Miyuki mengerutkan kening, rasa gugupnya perlahan berubah menjadi rasa penasaran. "Bantuan? Bantuan apa, Ryuji-kun?"
Ryuji menghela napas, matanya menatap lurus ke Miyuki.
"Aku tak tahu harus memulai dari mana, tapi ini soal sesuatu yang sangat penting... dan aku hanya bisa mempercayaimu."
"Penting? Ryuji-kun, bicaralah aku akan membantumu."
Ryuji berhenti sejenak, menatap Miyuki dengan tatapan mata yang serius. "Sebenarnya, aku merasa sedikit terjebak. Aku menyukai mereka berempat, dan aku tidak tahu bagaimana harus memilih. Aku tidak ingin melukai perasaan siapa pun di antara mereka."
Miyuki merasa jantungnya hampir berhenti berdetak. Kejujuran dalam suara Ryuji menggetarkan hatinya. Namun, di sisi lain, ia juga merasakan rasa sakit yang tajam.
Ryuji melanjutkan, "Aku tahu ini tidak adil. Aku menyadari kalau aku sudah membuat situasi ini lebih rumit, tapi aku... aku butuh bantuan kamu... Miyuki-chan, aku harus bagaimana? Aku ingin kamu yang memberi saran, karena aku tahu kamu akan melihatnya dengan lebih objektif."
Miyuki mengalihkan pandangannya sejenak, mencari keberanian untuk berbicara. "Ryuji-kun, aku... aku tahu betapa sulitnya posisi kamu," ucapnya dengan suara yang sedikit gemetar. "Tapi, kamu harus ingat, perasaan itu bukan sesuatu yang bisa dipaksakan. Kalau kamu merasa terjebak di antara mereka, mungkin kamu harus lebih jujur pada dirimu sendiri terlebih dahulu."

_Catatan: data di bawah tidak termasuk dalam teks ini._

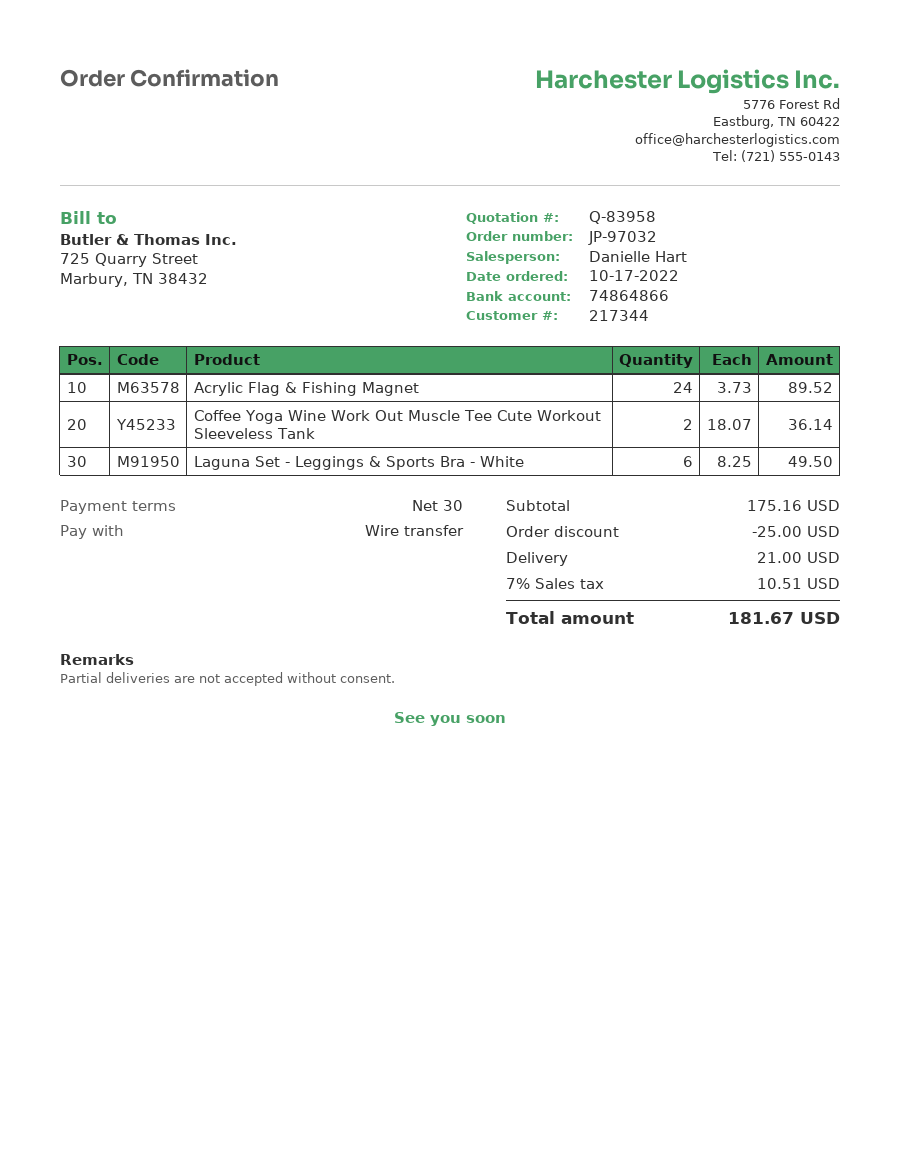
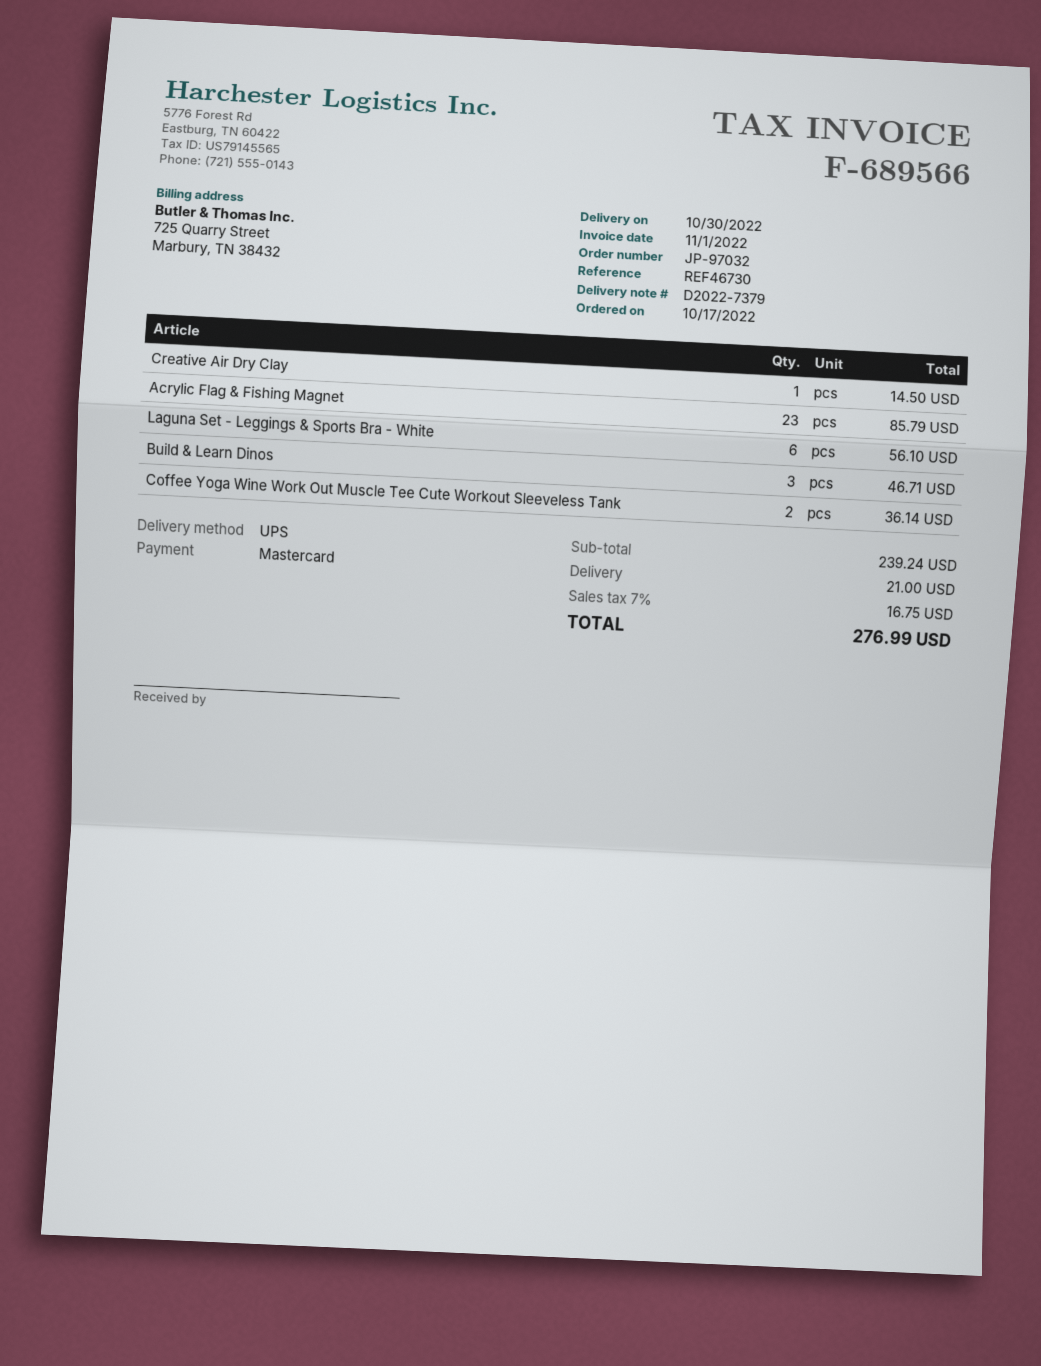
payment method: bank transfer -> Mastercard
Acrylic Flag & Fishing Magnet: 24 for 89.52 -> 23 for 85.79
Laguna Set - Leggings & Sports Bra - White: 6 for 49.50 -> 6 for 56.10
Creative Air Dry Clay: none -> 1 for 14.50
Build & Learn Dinos: none -> 3 for 46.71
subtotal: 175.16 -> 239.24
discount: 25.00 -> none
tax: 7% = 10.51 -> 7% = 16.75
total: 181.67 -> 276.99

Ryuji menatapnya dengan penuh harap, seolah-olah jawaban Miyuki adalah kunci yang bisa membebaskan dirinya dari kebingungannya. "Tapi bagaimana kalau aku malah menyakiti mereka?" tanyanya, nada suaranya penuh kekhawatiran.
Miyuki menarik napas panjang, berusaha menjaga ketenangan meskipun, ia sangat sedih.
"Kadang, memilih bukan berarti menyakiti, Ryuji-kun. Itu hanya berarti kamu lebih jujur pada perasaanmu. Jika kamu terus-menerus menunda-nunda atau bertindak seolah-olah tidak ada yang salah, semuanya akan semakin membingungkan. Mereka semua, mereka akan lebih baik mengetahui yang sebenarnya dari kamu, daripada menebak-nebak dan terluka lebih dalam."
Ryuji terdiam, mencerna setiap kata yang diucapkan Miyuki. "Aku tahu itu... tapi bagaimana kalau aku memilih mereka semua? Aku tidak bisa memilih hanya satu di antara mereka, aku ingin mereka semua menjadi pacarku. Aku merasa seperti aku bisa bahagia dengan mereka berempat," katanya, suaranya terdengar lebih bimbang.
Miyuki terkejut mendengar pernyataan itu. Miyuki tak bisa menyembunyikan ekspresi bingung di wajahnya. "Ryuji-kun... kamu tidak bisa memaksa perasaan orang lain. Apa kamu benar-benar yakin bisa membuat mereka semua bahagia dalam situasi seperti itu?" tanya Miyuki, mencoba untuk berbicara dengan hati-hati.
Ryuji menggelengkan kepala, wajahnya terlihat cemas. "Aku tidak ingin melukai siapa pun. Aku ingin mereka semua merasakan hal yang sama tentangku. Aku tahu ini terdengar konyol, tapi aku benar-benar merasa bisa bahagia dengan mereka semua."
Miyuki merasakan hati yang semakin berat. "Ryuji-kun... perasaan itu rumit... kamu tidak bisa memaksakan orang lain untuk menerima apa yang kamu inginkan. Mungkin mereka akan merasa bingung atau terluka... kamu harus memikirkan perasaan mereka juga."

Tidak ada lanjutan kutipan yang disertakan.